Nel mezzo di un disordine che non so più etichettare, metto la mia vita in saldo in mano ad una ragazzina che di me conosce quattro buchi che mi hanno messo in croce. Rimango poco attaccato al telefono, ad ore alterne. A volte nel mezzo di momenti improponibili, prima di addormentarmi, in mezzo al pranzo di famiglia e alle uscite che oramai declino. A volte, l'unica scusa che trovo è che la penso, e questo schermo mi tiene incollato ad una speranza.
Qualche settimana dopo, busso alla sua porta di casa. Ad aprirmi è una figura un po' più esile, con qualche centimetro di nero in più sotto gli occhi e un po' di tristezza attorno. Un lungo maglione, gambe nude e due piedi freddi e scalzi. È felice di vedermi, cambia espressione difronte la mia sagoma e si lascia andare ad una ventata di aria nuova. Io nascondo in fretta la mia preoccupazione negli occhi, e mi colpevolizzo se per un solo nano secondo ho provato a giudicarla ed entro dentro. Dentro casa, nel mezzo di una settimana normale, ancora un grande silenzio.
«Hai fatto fuori le tue coinquiline?»
«E tu sarai il prossimo» riesce a reggermi la palla in modo elegante, ma non sa che di questa storia io sarò l'unico vero carnefice. Nel mezzo della stanza il tavolo esposto alla luce pieno di libri, un po' come i pezzi di me che tengo in camera: sparsi e senza un capo. Lei ne chiude qualcuno, ammucchia tutto in un angolo. Nel mentre comincia col suo solito flusso di vita, le sue coinquiline stanche della vita universitaria avevano trovato riparo a casa, e lei era sola da tre giorni oramai.
«Raccontami di te» lei si sente sotto esame, nel mezzo dell'appello che tanto teme. Ha paura di essere bocciata.
«Non c'è molto da dire» abbassa lo sguardo, prega dentro di sé che io cambi discorso, che mi inventi un'altra battuta sul tempo per ritornare a ridere del niente.
«Chi non ha niente da dire non lo sa però»
Chissà qual è la prima cosa che le è venuta in mente. Magari vuole raccontarmi di sua sorella, del suo essere troppo materna che la soffoca a volte. O vuole farmi presente quanti amici ha perso per sua scelta, o di quante persone la rendono felice. Magari vorrebbe dirmi che nella vita si è innamorata poche volte, e tutte quelle volte era uno stronzo e adesso difronte a me ho solo la vittima di tanti ladri di certezze. La certezza di essere amata e poi l'amara delusione il giorno dopo. E quel piatto di pasta che comincia a non voler scendere e a gridare pietà. In mezzo le dita degli altri, sempre puntate contro, e poi lei stessa: leader di un continuo prendersi in giro e mai volersi bene.
«L'altro giorno durante una passeggiata ho visto un locale piccolo, in mezzo ad un vicolo. Ho memorizzato la strada, ci sono passata davanti più volte. È bello, pieno di lucine e tavolini di legno e rotondi» la sua voce è calda, le paure non ci sono più, e poi l'effetto sorpresa «Potremmo andarci un giorno» e come ogni volta, mi lascia inerme, senza parole. Non riesco mai a decifrare i suoi occhi, mi batte sul tempo prima del previsto, «Sì, potremmo andarci».
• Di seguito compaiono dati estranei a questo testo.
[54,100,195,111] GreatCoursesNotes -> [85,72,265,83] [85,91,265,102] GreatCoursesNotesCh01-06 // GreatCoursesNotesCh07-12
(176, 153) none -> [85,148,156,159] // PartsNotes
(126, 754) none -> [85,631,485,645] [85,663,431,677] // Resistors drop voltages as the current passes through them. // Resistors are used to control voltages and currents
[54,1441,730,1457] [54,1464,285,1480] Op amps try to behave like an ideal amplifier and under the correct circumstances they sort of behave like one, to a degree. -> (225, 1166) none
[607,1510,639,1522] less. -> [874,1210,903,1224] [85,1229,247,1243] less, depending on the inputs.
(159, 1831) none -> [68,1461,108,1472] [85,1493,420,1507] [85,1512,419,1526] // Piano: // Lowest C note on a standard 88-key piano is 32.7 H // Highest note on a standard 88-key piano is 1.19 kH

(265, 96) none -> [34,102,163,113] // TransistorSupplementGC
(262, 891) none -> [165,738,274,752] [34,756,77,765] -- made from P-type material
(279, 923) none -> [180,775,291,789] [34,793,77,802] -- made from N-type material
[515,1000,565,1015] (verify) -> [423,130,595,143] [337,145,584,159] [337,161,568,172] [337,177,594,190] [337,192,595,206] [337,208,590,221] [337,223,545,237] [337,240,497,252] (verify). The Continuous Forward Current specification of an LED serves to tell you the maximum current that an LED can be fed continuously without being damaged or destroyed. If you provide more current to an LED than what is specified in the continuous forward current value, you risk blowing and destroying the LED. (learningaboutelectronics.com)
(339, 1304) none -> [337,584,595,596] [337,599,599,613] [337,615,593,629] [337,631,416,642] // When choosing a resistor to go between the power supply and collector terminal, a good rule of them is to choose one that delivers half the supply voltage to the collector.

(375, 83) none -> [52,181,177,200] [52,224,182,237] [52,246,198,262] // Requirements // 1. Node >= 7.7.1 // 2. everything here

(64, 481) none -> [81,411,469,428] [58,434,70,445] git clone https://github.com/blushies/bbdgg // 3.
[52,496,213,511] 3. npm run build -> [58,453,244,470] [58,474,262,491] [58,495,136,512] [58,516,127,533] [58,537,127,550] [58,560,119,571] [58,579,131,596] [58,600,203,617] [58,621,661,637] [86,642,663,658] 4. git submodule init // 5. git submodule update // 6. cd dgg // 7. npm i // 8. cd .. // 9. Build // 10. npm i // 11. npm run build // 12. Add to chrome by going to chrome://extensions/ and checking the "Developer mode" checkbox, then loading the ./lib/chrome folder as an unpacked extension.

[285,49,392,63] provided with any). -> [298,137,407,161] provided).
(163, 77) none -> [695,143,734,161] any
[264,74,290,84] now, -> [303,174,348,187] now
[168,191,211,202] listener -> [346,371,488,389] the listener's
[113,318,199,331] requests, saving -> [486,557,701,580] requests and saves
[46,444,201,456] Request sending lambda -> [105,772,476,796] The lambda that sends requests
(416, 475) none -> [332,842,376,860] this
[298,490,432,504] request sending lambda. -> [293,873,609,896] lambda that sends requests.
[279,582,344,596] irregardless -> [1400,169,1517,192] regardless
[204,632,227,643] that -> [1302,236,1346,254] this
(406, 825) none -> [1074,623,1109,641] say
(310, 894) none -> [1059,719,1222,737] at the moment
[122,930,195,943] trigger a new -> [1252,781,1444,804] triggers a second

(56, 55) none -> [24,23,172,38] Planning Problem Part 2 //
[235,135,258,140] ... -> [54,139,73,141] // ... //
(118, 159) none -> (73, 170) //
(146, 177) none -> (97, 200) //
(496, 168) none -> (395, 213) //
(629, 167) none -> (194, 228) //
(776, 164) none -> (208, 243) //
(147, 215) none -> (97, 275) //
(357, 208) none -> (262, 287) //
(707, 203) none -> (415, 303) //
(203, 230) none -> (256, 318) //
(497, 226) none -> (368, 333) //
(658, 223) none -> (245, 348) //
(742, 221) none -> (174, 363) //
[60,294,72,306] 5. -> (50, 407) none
Il tavolo cosparso crea un muro in mezzo a noi, quando provo a pregare contatto fisico cercando le sue mani lei si alza di scatto, comincia a farfugliare che in casa ha poco da offrire, i biscotti che mette nel latte comprati al negozietto dietro l'angolo, li prende e posa il pacco davanti ai miei occhi. Poi saltella titubante e decide di sedersi sul tavolo accanto a me.
È vittima della sua stessa incoerenza e ingenuità. Potrei sedurla, afferrarle le gambe e consumare ogni cosa di noi sopra questo tavolo pieno di scartoffie. Sazierei i miei istinti, metterei a tacere i miei desideri e stanotte potrei dormire appagato.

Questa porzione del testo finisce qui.